Auch in den beiden komödiantischen Kung-Fu-Balladen von 1993 "Fong Sai Yuk" und "Tai Chi" spielt Jet Li wieder die Hauptrolle. In "Fong Sai Yuk" ist er der Titelheld. Rührend komische Dialoge zwischen Mutter und Sohn wechseln mit atemberaubenden Kämpfen. Seine kämpferische Filmmutter, Josephine Siao Fong Fong, stiehlt ihm aber mit Bravour die Show. Am besten sind zwei Kämpfe um die Hand einer jungen Frau: Einer findet auf den Köpfen herumstehender und gar nicht begeisterter Passanten statt. "Tai Chi" ist ähnlich berauschend. In ihrer Verquickung von hervorragenden Kampftechniken und Trick erreichen die Kampfszenen eine traumhafte Qualität. Wie schon in "Fong Sai Yuk" gibt es wieder meisterhaft kämpfende Frauen. Hier ist es Michele Yeoh (alias Michele Khan), die auch die Titelrolle in dem Film "Wing Tsun" spielt und 1997 als Bond-Girl zu sehen ist.

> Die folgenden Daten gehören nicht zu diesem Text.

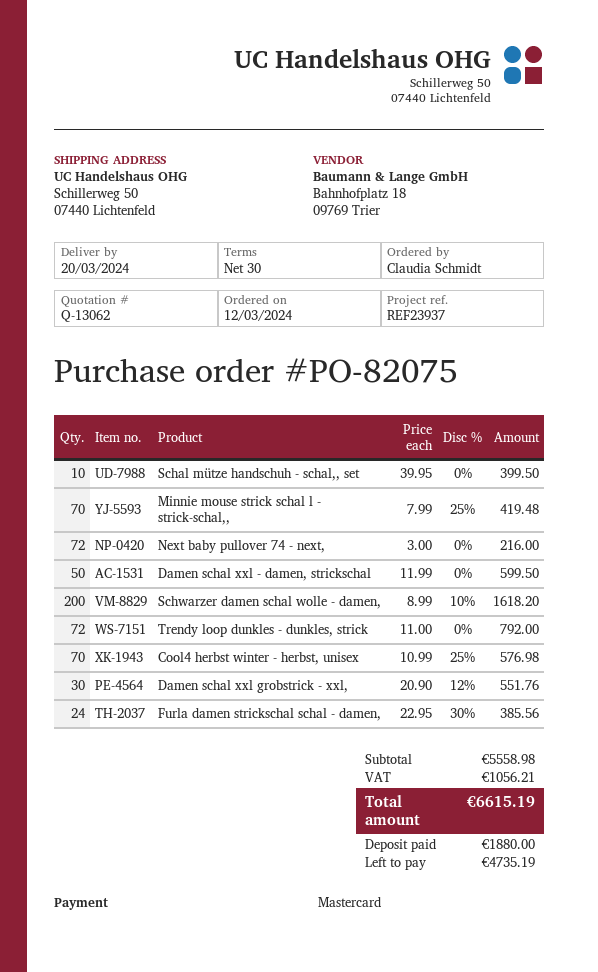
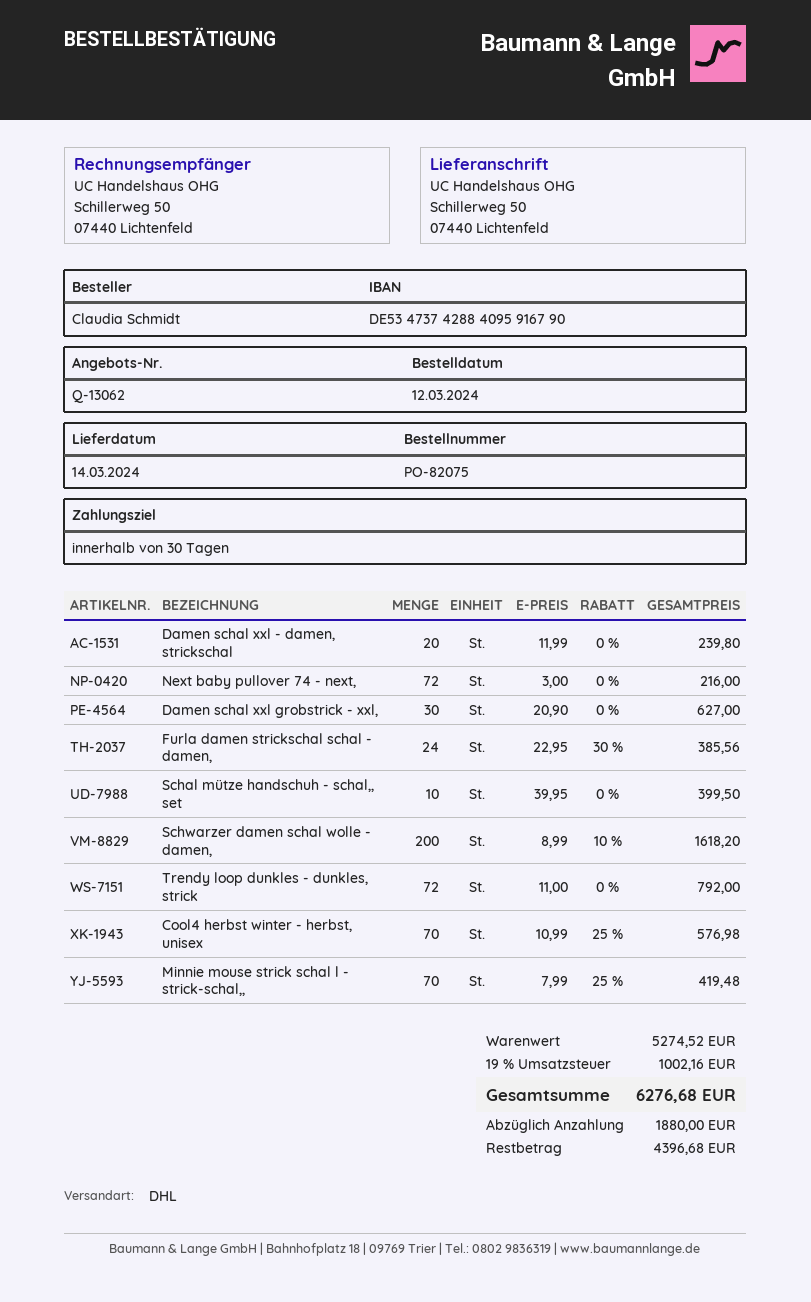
delivery date: 2024-03-20 -> 2024-03-14
Damen schal xxl - damen, strickschal: 50 x 11.99 = 599.50 -> 20 x 11.99 = 239.80
Damen schal xxl grobstrick - xxl,: 30 x 20.90 - 12% = 551.76 -> 30 x 20.90 = 627.00
subtotal: 5558.98 -> 5274.52
tax: 1056.21 -> 1002.16
total: 6615.19 -> 6276.68
balance: 4735.19 -> 4396.68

Ähnlich wie Bruce Lee ist auch Jet Li längst nicht der einzige Kung-Fu-Star seiner Zeit. Es gibt unmassen an modernen Kung-Fu-Kämpfern, wie zum Beispiel Yu Rong Guang oder Donny Yen. In "Iron Monkey" spielt er den Vater des noch kleinen Wong Fei Hong.

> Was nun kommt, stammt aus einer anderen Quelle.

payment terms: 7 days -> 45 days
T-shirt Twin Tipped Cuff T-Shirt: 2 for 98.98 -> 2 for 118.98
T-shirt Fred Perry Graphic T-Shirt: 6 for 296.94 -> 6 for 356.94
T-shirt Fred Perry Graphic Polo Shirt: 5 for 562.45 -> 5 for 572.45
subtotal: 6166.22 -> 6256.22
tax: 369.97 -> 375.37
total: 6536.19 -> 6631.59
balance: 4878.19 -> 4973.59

Für den Kung-Fu-Film scheint momentan alles großartig auszusehen. Leider aber ist "Once Upon a Time in China" bei uns nur in geschnittener Fassung auf Video herausgekommen. Von den zweieinhalb Stunden des Originals blieben nur 95 Minuten übrig. Wenn man an das Schicksal der Kung Fu- und Schwertkampffilme aus den 70er Jahren denkt, läßt das Schlimmes befürchten. Die wurden trotz ihrer Popularität von den bundesdeutschen Verleihern teilweise um ein Drittel gekürzt, dann schlampig wieder zusammengeschnitten und mit obskurer Synchronisation versehen, was die Filme dann in Mißkredit brachte. Wir können nur hoffen, daß die Verleiher mittlerweile aus ihren Fehlern gelernt haben und spätere Filme in vollständiger Fassung zeigen werden.